= What you need to do =
Lines with the string "step" are to be identified in the listing and copied.

= Provided data =

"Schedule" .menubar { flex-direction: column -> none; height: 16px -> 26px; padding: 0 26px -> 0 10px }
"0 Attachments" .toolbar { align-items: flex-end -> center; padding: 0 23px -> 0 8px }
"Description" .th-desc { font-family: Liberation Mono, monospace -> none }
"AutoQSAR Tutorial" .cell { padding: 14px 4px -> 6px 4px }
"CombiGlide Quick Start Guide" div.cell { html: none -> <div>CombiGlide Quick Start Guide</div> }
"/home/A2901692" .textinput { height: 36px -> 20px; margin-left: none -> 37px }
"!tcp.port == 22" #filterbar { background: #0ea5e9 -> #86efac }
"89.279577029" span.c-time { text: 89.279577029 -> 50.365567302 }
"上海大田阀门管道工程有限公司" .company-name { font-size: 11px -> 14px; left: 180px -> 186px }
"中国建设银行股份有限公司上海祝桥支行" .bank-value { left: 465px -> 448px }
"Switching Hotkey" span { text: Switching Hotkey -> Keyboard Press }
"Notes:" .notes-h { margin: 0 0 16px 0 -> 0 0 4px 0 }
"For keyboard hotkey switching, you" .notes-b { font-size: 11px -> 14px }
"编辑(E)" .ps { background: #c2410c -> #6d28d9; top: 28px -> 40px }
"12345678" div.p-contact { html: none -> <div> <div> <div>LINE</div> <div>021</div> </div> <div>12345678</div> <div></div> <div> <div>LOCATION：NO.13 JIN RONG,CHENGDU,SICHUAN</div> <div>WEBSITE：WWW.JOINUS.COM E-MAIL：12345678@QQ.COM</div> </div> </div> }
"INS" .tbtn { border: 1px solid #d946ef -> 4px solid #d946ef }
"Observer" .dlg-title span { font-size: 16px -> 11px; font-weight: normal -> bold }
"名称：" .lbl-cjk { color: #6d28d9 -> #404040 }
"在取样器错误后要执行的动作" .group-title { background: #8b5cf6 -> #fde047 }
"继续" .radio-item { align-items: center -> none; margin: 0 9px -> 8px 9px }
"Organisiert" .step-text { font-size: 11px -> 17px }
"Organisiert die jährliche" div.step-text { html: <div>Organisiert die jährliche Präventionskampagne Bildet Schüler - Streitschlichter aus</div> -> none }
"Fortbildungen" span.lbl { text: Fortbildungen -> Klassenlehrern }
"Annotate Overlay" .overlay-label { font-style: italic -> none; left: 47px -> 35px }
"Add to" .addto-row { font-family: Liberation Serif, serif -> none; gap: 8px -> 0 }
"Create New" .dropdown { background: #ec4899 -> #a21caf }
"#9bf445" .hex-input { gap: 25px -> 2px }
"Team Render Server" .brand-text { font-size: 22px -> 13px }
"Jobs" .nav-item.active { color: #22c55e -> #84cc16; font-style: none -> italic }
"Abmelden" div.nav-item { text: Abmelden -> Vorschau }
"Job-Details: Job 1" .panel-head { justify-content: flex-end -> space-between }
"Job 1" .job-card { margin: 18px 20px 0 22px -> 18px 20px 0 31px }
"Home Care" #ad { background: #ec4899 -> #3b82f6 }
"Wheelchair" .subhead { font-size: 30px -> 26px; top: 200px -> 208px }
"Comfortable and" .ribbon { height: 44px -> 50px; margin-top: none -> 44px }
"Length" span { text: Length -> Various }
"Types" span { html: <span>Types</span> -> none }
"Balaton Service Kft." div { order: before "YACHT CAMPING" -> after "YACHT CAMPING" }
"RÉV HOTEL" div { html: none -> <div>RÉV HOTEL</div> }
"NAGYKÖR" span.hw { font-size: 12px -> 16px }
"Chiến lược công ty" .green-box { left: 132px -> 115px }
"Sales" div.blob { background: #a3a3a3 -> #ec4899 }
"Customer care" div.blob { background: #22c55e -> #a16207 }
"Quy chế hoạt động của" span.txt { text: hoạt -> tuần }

= Written solution =
"Organisiert" .step-text { font-size: 11px -> 17px }
"Organisiert die jährliche" div.step-text { html: <div>Organisiert die jährliche Präventionskampagne Bildet Schüler - Streitschlichter aus</div> -> none }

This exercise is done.